Records from a data source

·····

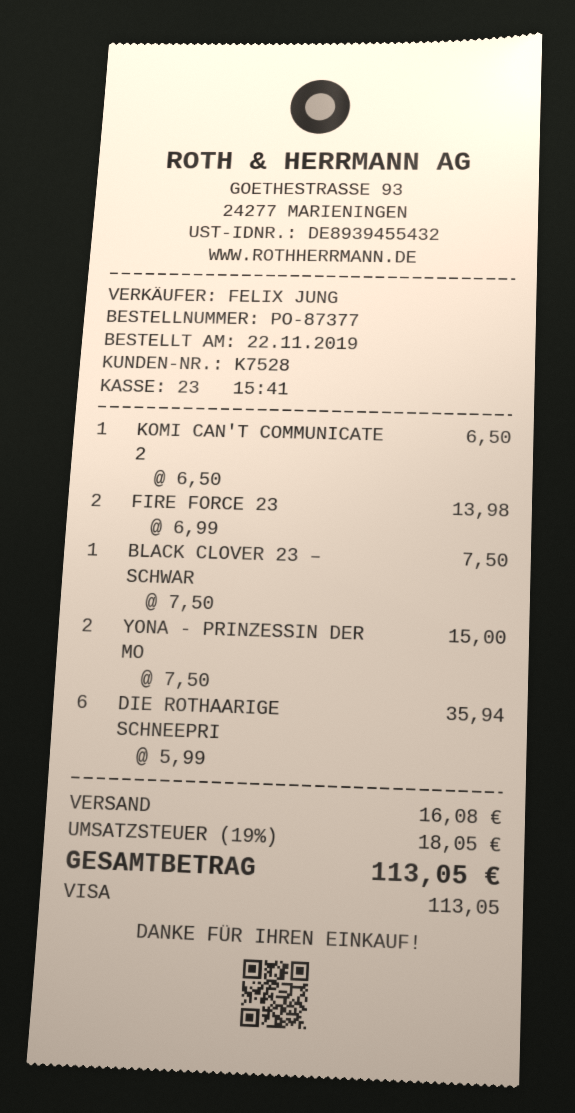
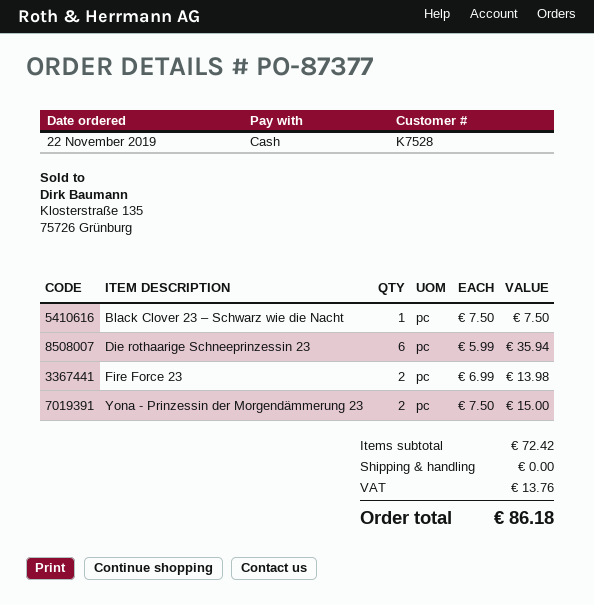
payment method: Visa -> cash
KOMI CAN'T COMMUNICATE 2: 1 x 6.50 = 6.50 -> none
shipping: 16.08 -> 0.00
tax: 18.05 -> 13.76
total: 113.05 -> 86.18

·····

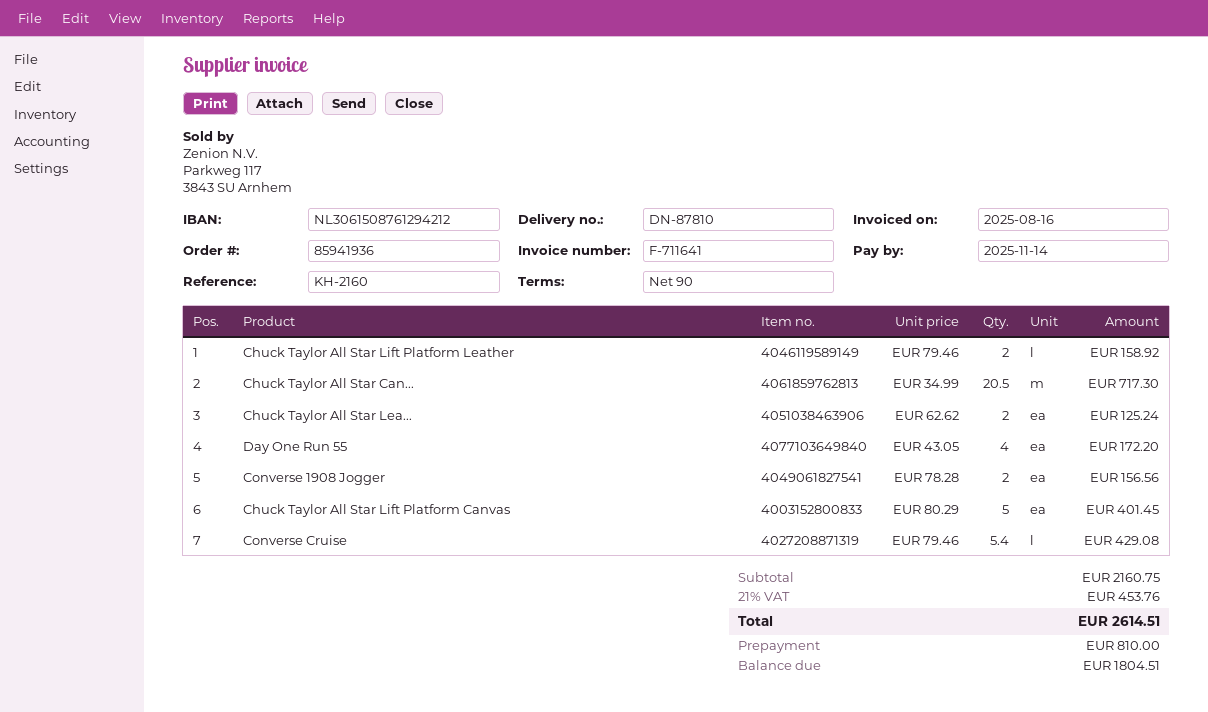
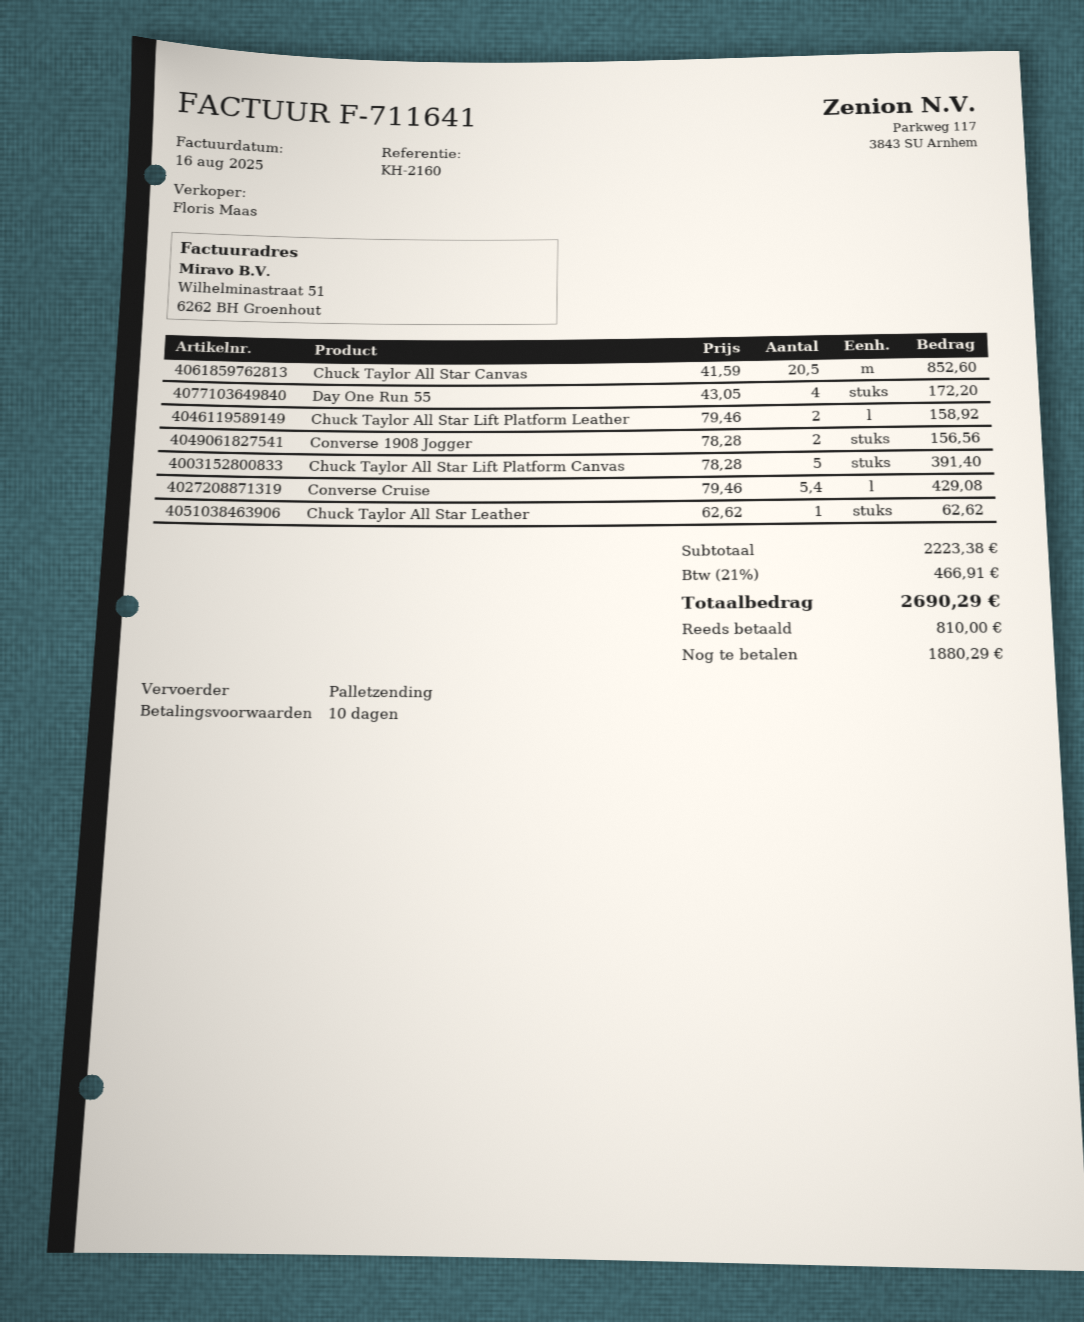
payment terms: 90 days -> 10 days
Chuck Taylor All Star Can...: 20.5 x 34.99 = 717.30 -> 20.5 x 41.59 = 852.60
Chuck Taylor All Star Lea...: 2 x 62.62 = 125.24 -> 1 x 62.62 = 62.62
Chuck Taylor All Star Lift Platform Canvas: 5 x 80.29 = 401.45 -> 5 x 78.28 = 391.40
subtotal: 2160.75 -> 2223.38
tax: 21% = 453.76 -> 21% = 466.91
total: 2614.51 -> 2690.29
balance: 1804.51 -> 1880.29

·····

Only the lines above starting with the one with "Chuck Taylor All Star Can...: 20.5" and going through the one with "balance: 1804.51 -> 1880.29" are to be copied, word for word and with both ends kept.

YOUR SOLUTION:
Chuck Taylor All Star Can...: 20.5 x 34.99 = 717.30 -> 20.5 x 41.59 = 852.60
Chuck Taylor All Star Lea...: 2 x 62.62 = 125.24 -> 1 x 62.62 = 62.62
Chuck Taylor All Star Lift Platform Canvas: 5 x 80.29 = 401.45 -> 5 x 78.28 = 391.40
subtotal: 2160.75 -> 2223.38
tax: 21% = 453.76 -> 21% = 466.91
total: 2614.51 -> 2690.29
balance: 1804.51 -> 1880.29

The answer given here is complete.